While the veracity of her claims have come under a lot of scrutiny, I tend to think that she is telling the truth. I also get it in regard to how a young woman can get hoodwinked into a sordid affair with a powerful man.
What I don't get is why this very short book was written. I saw Alford on a 60 minute television interview with Meredith Viera tonight after I finished this book. Truthfully, the interview basically covered the main points covered in the book. While on tv and in this book Alford remembers JFK with fondness, I thought JFK came off badly and at times really quite perverse. It was very obvious that Alford was one of many women that JFK used for sex. Speaking of her personal experiences with the president, Alford was blunt but not overtly graphic.
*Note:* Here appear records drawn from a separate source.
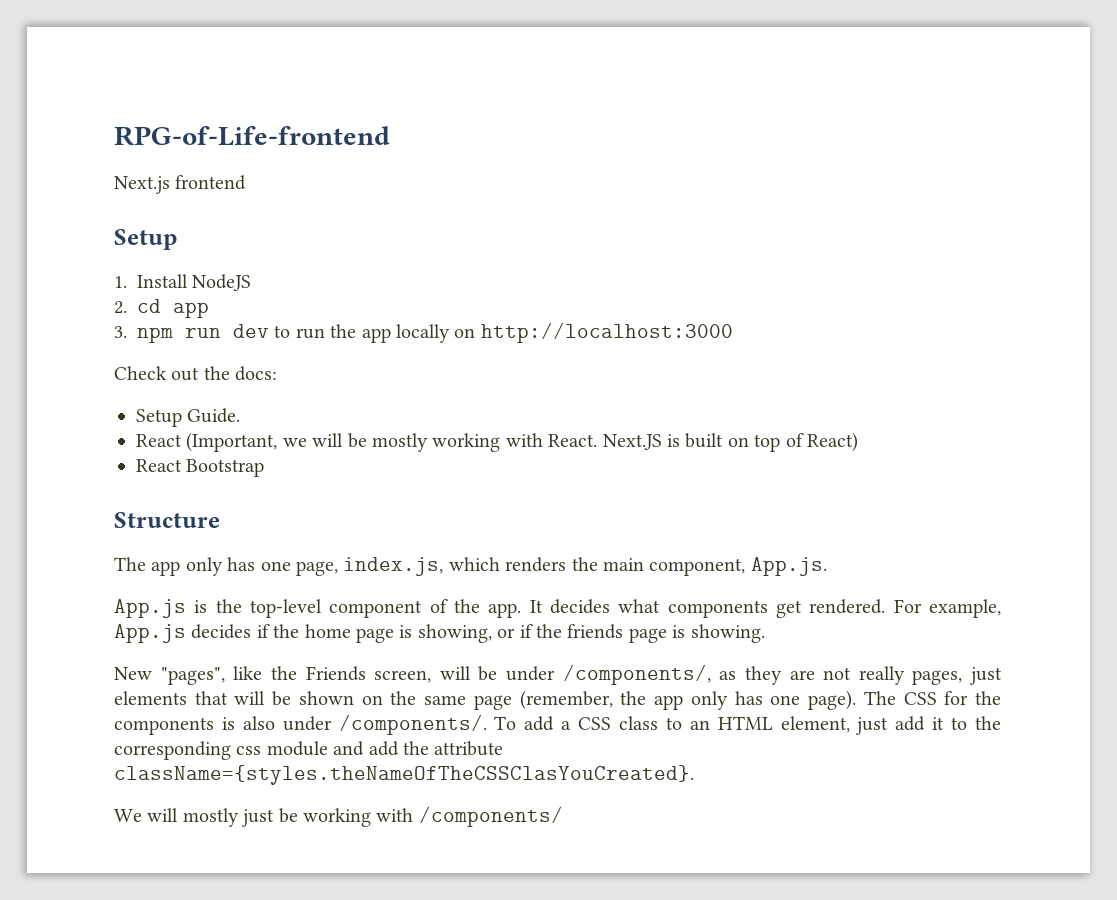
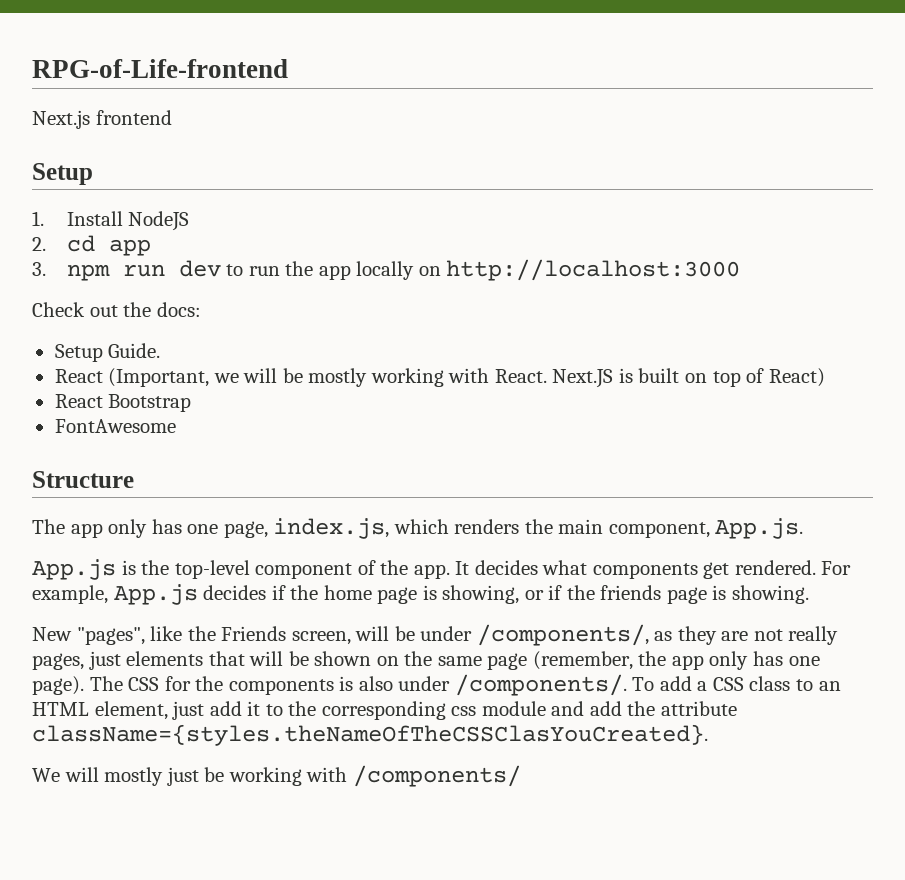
+ FontAwesome

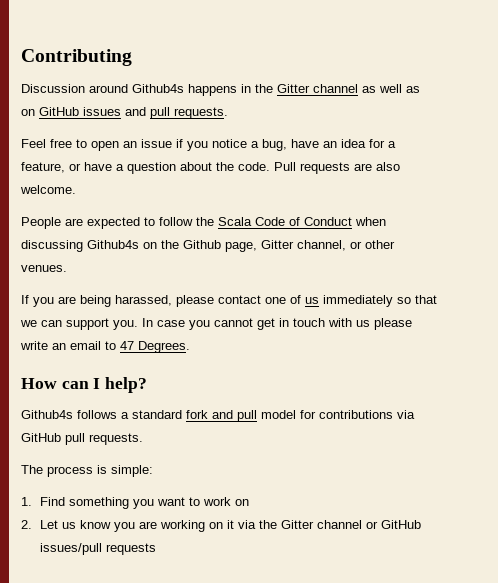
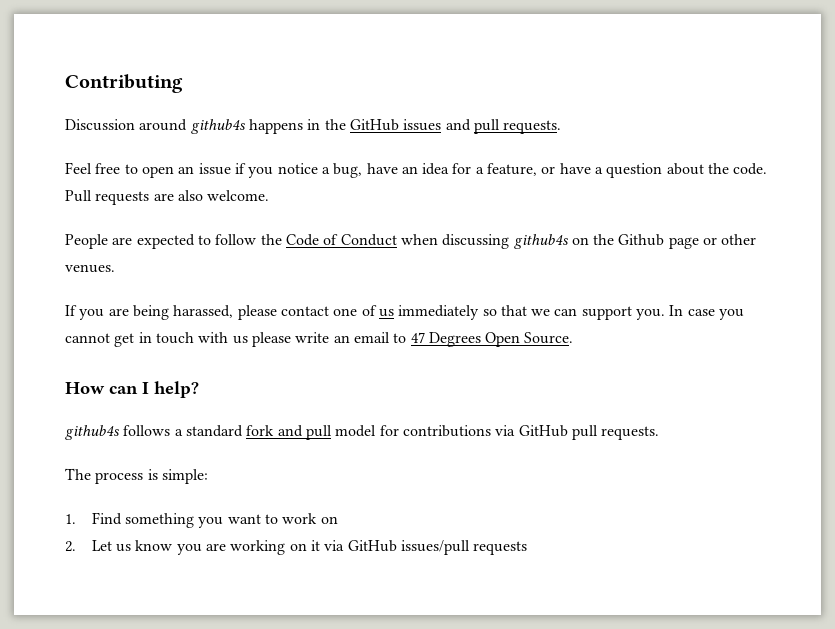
- Discussion around Github4s happens in the Gitter channel as well as on GitHub issues and pull requests.
+ Discussion around github4s happens in the GitHub issues and pull requests.
- People are expected to follow the Scala Code of Conduct when discussing Github4s on the Github page, Gitter channel, or other venues.
+ People are expected to follow the Code of Conduct when discussing github4s on the Github page or other venues.
- In case you cannot get in touch with us please write an email to 47 Degrees.
+ In case you cannot get in touch with us please write an email to 47 Degrees Open Source.
- Github4s follows a standard fork and pull model for contributions via GitHub pull requests.
+ github4s follows a standard fork and pull model for contributions via GitHub pull requests.
- 2. Let us know you are working on it via the Gitter channel or GitHub issues/pull requests
+ 2. Let us know you are working on it via GitHub issues/pull requests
Mostly she talked about the sexual liasons in the White House and on the road, playing what she called the "waiting game" which consisted of being sequestered in a hotel room(to avoid detection) until JFK had time for sex. She also had a pregnancy scare which turned out to be a false alarm, though first friend Dave Powers flew into action and managed to provide her with the phone number of an abortionist. Apparently the realities of her situation didn't shake up Alford enough as the relationship with Kennedy sputtered on for another year.
I guess as a woman in 2012, a lot of Alford's youthful reasoning regarding this relationship when it was going on sounds ludicrous. However, if you put it into perspective of the way a young woman might have thought in 1963 it probably seems more plausible. That Alford appears to have been extremely naive adds to that credibility. When all this was going on, she appears to have given little thought to the entire thing except to maintain the veil of secrecy that was in place to protect Kennedy. The best way I can describe the whole thing is that Mimi was extremely naive and was victimized on a lot of levels.
Interestingly enough, while all of this was going on it was an open secret to employees of the White House and the press who well aware of the president's activities. Kennedy wasn't concerned with subtlety on most levels and was unbelievably arrogant as many people in a position of power can be.
Does Kennedy's legend take another blow with this book? Probably not. This sort of thing has been out in print for years, but it seems like this is just another dent in his armor. He comes across even creepier than I imagined, but that's just my opinion.
In the end, I didn't dislike this book but it left me feeling bad that her youthful errors in judgement had long lasting and unhappy ramifications that haunted her for so much of her adult life. It also left me with a lot of questions that Alford concedes she cannot answer because she never thought about them at the time.
In the end, reading this book will get people talking and may alter the public perception of what kind of person JFK was.